Our first grandchild, Brooke, was a Down Syndrome child. Our first experience in our immediate family with this chromosoidal disorder. It was scary, it was sad because this meant our son and his young wife would have to face many challenges and you always want things to be easier not more difficult for your kids and grandkids. However, just like you, we found out she was the most amazing human we had ever met! She taught us so many things we would never have experienced or known in our lives. Unfortunately, she developed AML leukemia at 8 1/2 and we lost her just before she turned 12. However, if you ever met her, you never forgot her. She has been gone from this Earth almost 14 years but continues to impact lives through our continued efforts in her memory. We are so blessed to have had her in our lives and we will forever be grateful to God for sending this precious child into our lives. Bless you for this forum to remember, honor and share their lives.

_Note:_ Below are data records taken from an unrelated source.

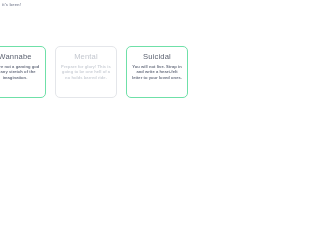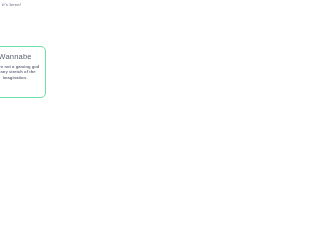--- a/index.html
+++ b/index.html
@@ -92,15 +92,23 @@
 <div class="tagline">it's been!</div>
 
 <div class="card-strip">
 
   <div class="card">
     <div class="card-title">Wannabe</div>
     <div class="card-desc">You're not a gaming god by any stretch of the imagination.</div>
   </div>
 
 
+  <div class="card is-disabled">
+    <div class="card-title">Mental</div>
+    <div class="card-desc">Prepare for glory! This is going to be one hell of a no holds barred ride.</div>
+  </div>
 
+  <div class="card">
+    <div class="card-title">Suicidal</div>
+    <div class="card-desc">You will not live. Strap in and write a heart-felt letter to your loved ones.</div>
+  </div>
 
 </div>
 
 </body></html>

Thank you for writing, Tom. I think sometimes our loving Father brings into our lives challenges so great that we never would have thought we could bear them only to bring us to levels of growth we never would have thought we could attain. I rejoice with you and your family at His wonderful working in your lives. May our Lord Jesus continue to bless you all!
Hi Tom,
I work in a group home for adults with disabilities – Down syndrome, autism, and more. It is the most difficult and most rewarding job I have ever had. I recently had a client pass away and I have never felt a loss more deeply. These women and men are so much more special and joyful than one could describe and I am honored to work with them. I also feel inadequate 90 percent of the time so it is nice to hear that I am not alone.